Supplied data:

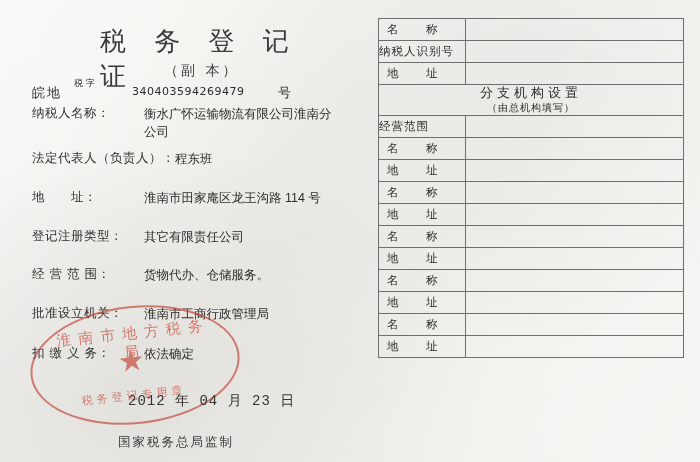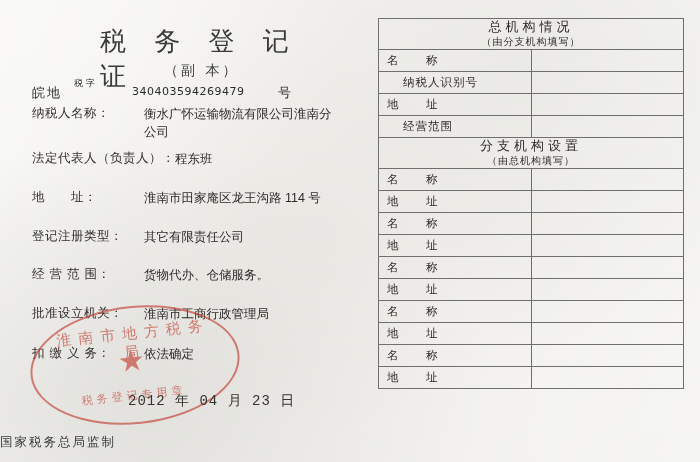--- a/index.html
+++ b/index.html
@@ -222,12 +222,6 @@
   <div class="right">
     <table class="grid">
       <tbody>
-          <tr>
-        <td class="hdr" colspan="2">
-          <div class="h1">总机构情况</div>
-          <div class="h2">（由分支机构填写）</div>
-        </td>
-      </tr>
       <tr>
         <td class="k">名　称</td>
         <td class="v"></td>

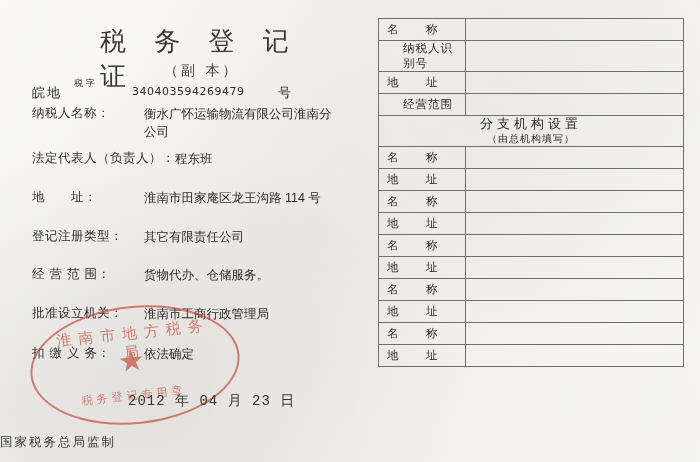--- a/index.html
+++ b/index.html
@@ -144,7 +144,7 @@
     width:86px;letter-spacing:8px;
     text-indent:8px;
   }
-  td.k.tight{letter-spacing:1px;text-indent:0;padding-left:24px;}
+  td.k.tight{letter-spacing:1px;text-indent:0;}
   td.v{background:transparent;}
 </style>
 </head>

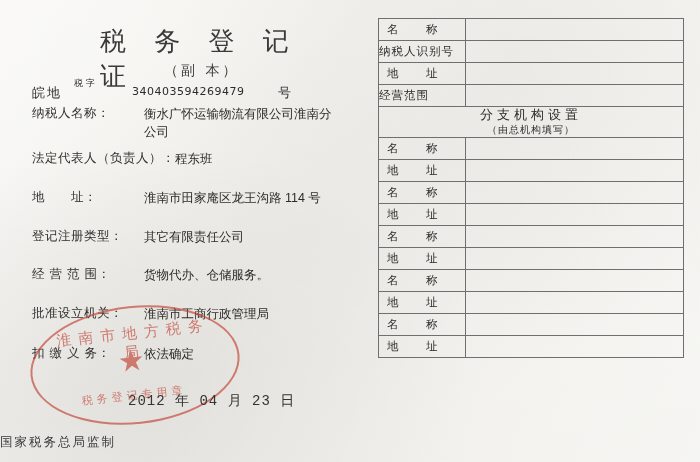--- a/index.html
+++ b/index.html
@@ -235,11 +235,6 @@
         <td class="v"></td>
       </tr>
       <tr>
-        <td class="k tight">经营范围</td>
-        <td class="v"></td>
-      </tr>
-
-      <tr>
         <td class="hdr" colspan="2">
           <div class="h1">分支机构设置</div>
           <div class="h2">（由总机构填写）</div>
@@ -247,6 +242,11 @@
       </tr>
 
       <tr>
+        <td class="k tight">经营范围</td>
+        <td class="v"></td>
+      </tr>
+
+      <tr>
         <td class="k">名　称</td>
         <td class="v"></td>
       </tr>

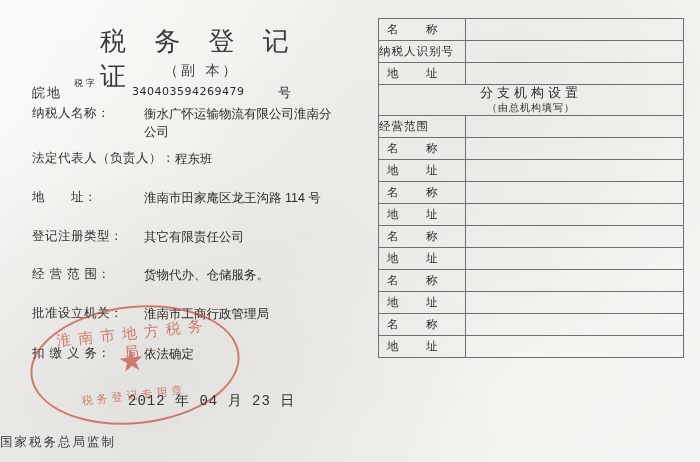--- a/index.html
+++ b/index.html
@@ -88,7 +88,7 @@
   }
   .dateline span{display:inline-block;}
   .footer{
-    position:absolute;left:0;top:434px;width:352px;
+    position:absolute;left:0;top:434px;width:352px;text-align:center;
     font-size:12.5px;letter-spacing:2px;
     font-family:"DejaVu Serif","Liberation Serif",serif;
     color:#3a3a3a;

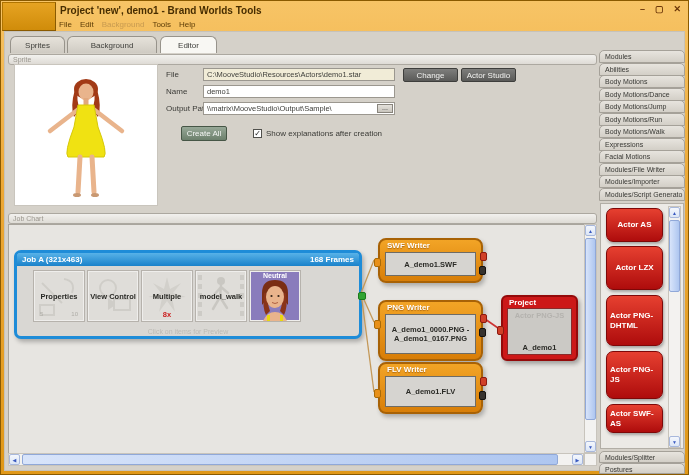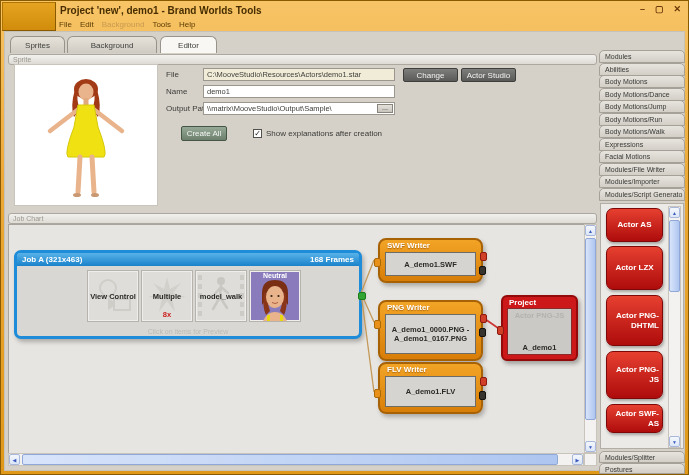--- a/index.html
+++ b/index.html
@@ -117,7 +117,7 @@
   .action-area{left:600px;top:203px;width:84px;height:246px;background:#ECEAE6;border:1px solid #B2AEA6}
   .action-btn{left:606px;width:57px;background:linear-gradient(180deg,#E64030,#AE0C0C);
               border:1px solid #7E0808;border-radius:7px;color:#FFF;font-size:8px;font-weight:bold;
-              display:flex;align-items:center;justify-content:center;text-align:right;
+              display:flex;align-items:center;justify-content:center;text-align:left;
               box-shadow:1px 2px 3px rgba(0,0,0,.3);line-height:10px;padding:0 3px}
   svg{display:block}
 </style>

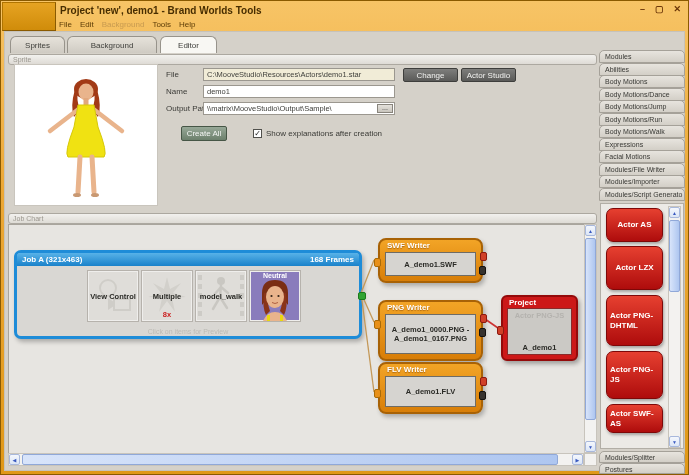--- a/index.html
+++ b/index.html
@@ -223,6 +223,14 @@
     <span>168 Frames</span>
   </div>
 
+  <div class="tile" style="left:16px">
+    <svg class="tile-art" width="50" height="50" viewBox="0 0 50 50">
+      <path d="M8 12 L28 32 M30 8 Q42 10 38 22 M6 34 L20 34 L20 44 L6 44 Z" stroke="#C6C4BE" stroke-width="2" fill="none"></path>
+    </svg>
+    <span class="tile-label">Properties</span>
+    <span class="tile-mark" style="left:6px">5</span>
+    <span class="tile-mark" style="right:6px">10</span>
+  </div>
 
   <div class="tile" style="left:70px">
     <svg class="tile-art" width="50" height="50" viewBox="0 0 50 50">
---
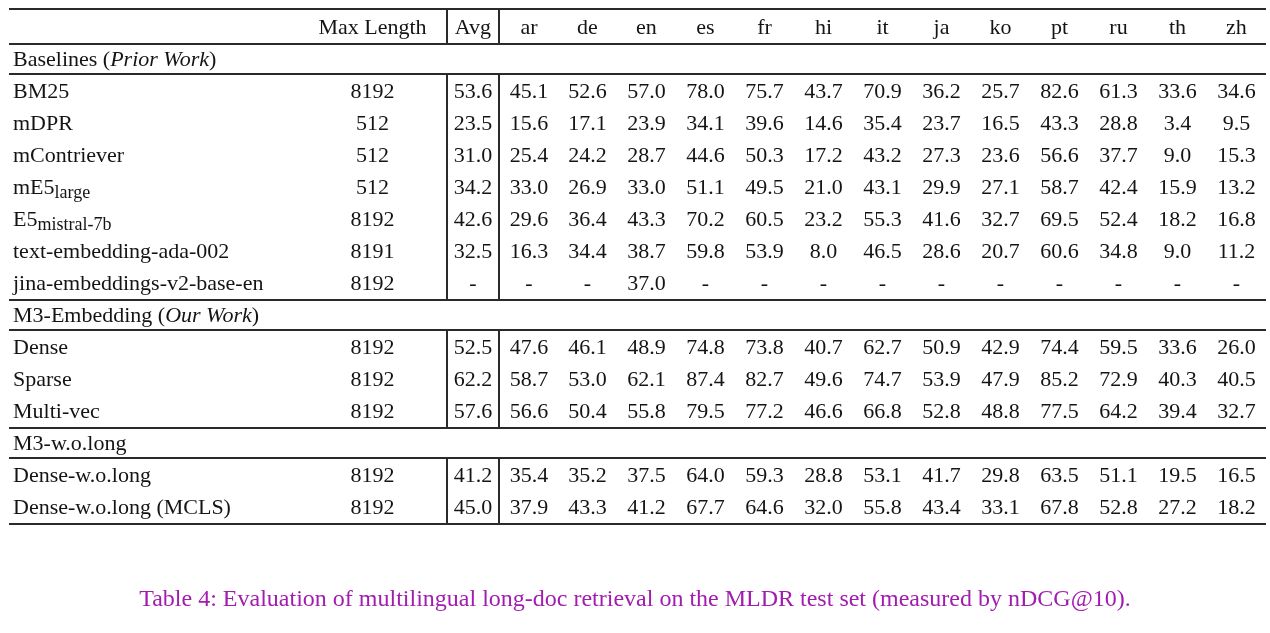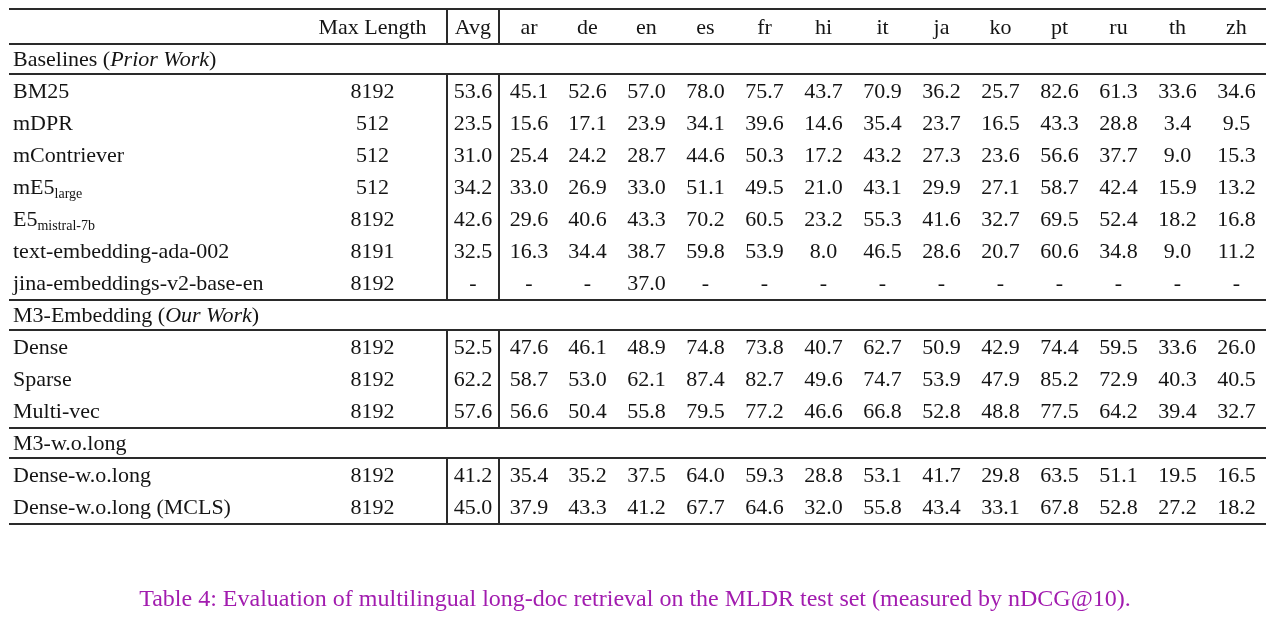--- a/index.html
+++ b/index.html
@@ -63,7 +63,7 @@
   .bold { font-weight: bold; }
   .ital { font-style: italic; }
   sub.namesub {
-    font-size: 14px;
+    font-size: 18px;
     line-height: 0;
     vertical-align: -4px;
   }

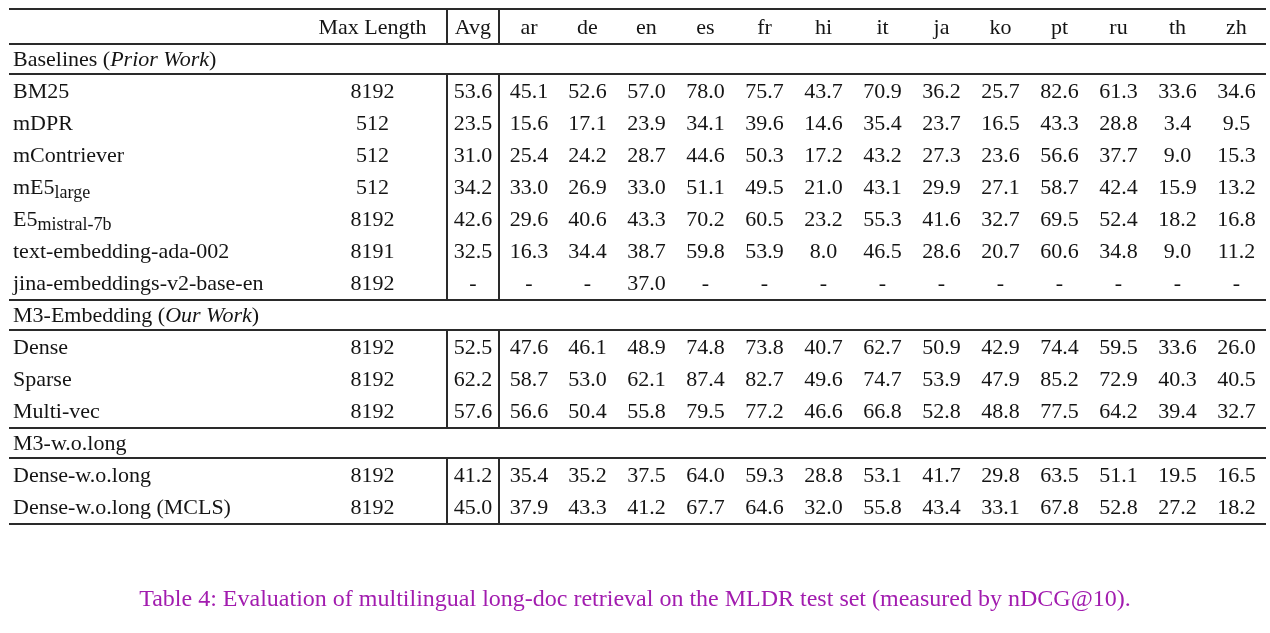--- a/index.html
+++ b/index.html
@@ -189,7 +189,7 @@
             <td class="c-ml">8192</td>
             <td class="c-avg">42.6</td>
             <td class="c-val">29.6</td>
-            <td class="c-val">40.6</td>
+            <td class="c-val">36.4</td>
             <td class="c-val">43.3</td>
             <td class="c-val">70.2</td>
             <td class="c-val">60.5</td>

To do: The count alone is wanted: how many lines above hold the string "items"?

Task response: 2